→ **Work required**:
When you spot the word "none" in a line of the data below, copy that line.

→ **Edit tracking data**:

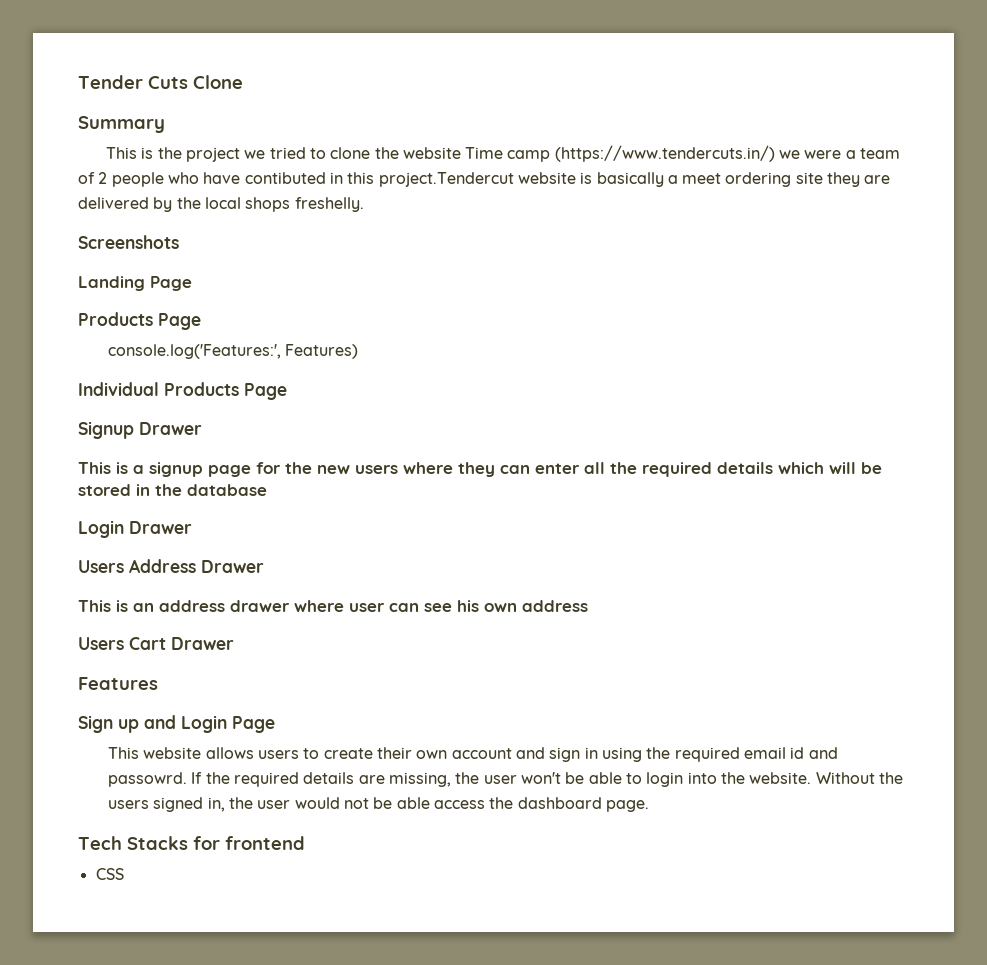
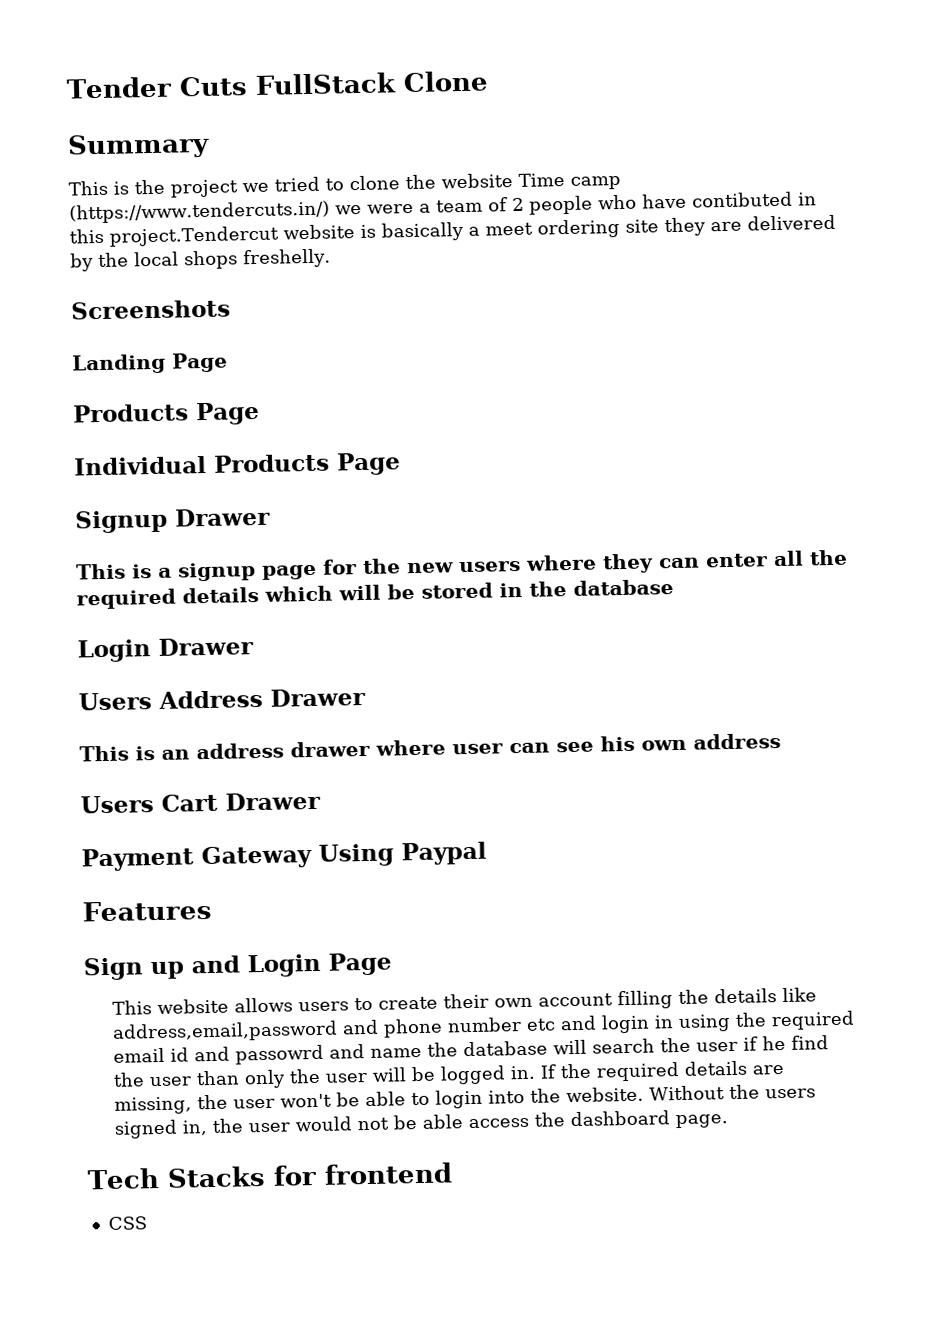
(188, 82) none -> [254,72,397,95] FullStack
[108,344,359,359] // console.log('Features:', Features) -> (260, 413) none
(234, 643) none -> [81,841,487,872] // Payment Gateway Using Paypal
[515,747,581,762] and sign -> [616,987,817,1010] [111,1014,650,1043] filling the details like address,email,password and phone number etc and login
[108,772,188,787] passowrd. -> [234,1035,829,1065] [112,1065,536,1089] passowrd and name the database will search the user if he find the user than only the user will be logged in.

→ **Task solution**:
(188, 82) none -> [254,72,397,95] FullStack
[108,344,359,359] // console.log('Features:', Features) -> (260, 413) none
(234, 643) none -> [81,841,487,872] // Payment Gateway Using Paypal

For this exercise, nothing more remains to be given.